■ Change detection outputs ■

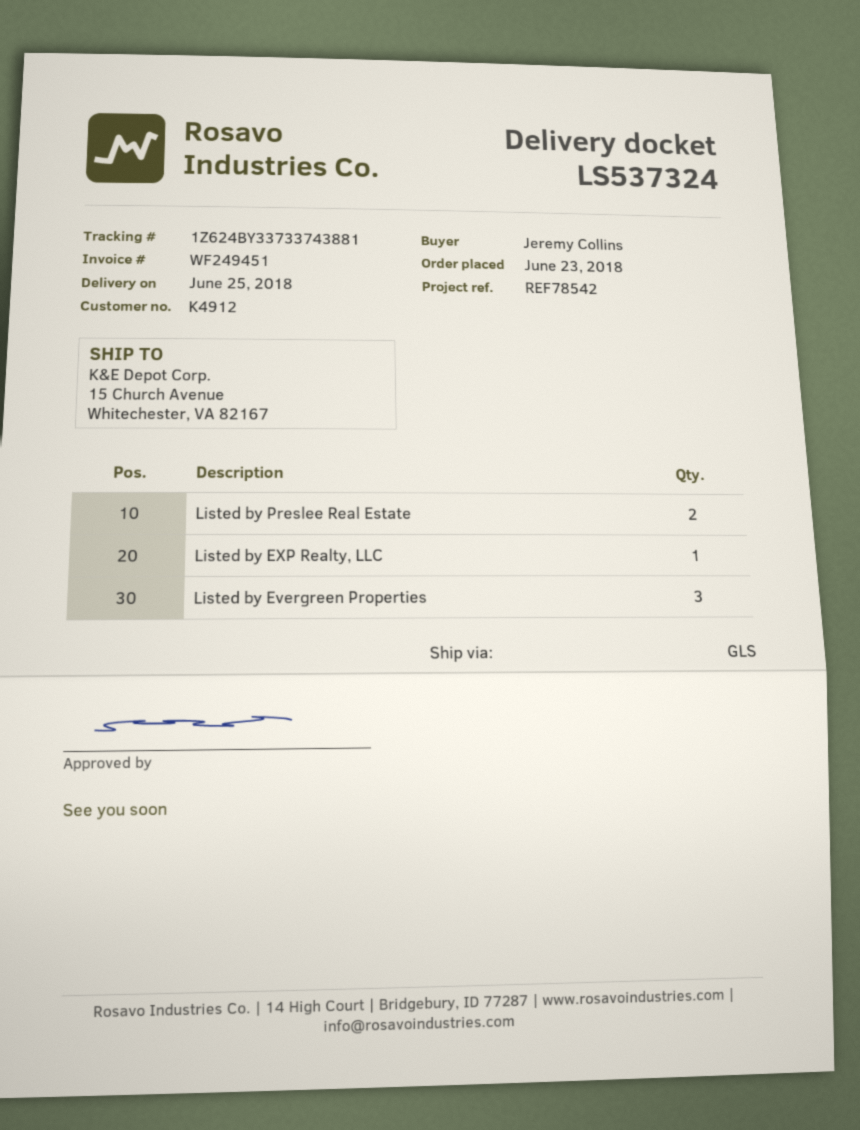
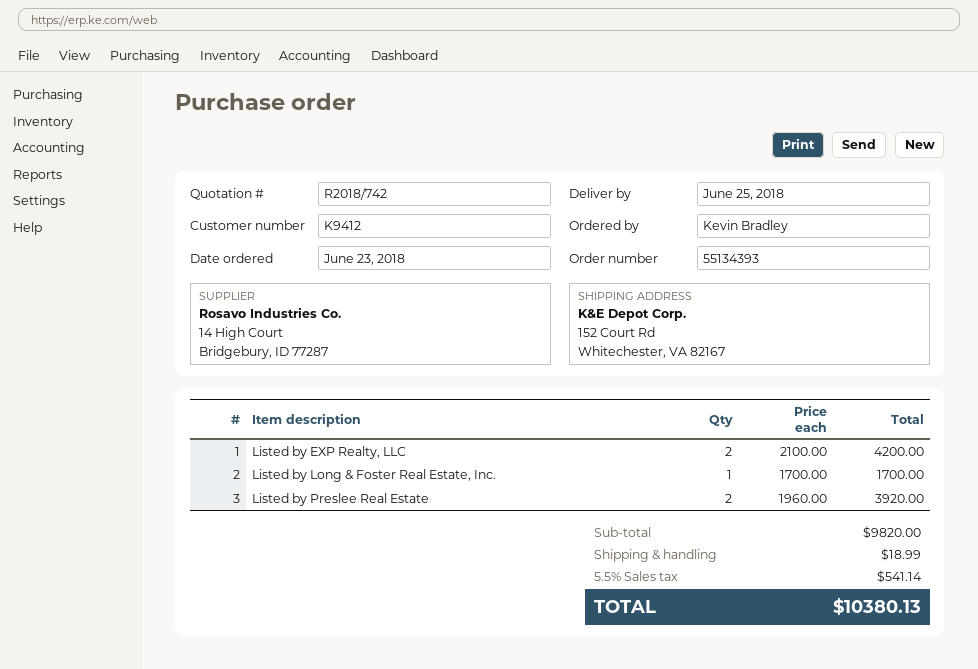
customer number: K4912 -> K9412
ordered by: Jeremy Collins -> Kevin Bradley
ship to: 15 Church Avenue, Whitechester, VA 82167 -> 152 Court Rd, Whitechester, VA 82167
Listed by EXP Realty, LLC: 1 -> 2
Listed by Evergreen Properties: 3 -> none
Listed by Long & Foster Real Estate, Inc.: none -> 1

■ TASK GOAL ■
The answer must be an exact copy of the lines from the one containing "ship to: 15" through the last line of the records, both included.

■ WRITTEN REPLY ■
ship to: 15 Church Avenue, Whitechester, VA 82167 -> 152 Court Rd, Whitechester, VA 82167
Listed by EXP Realty, LLC: 1 -> 2
Listed by Evergreen Properties: 3 -> none
Listed by Long & Foster Real Estate, Inc.: none -> 1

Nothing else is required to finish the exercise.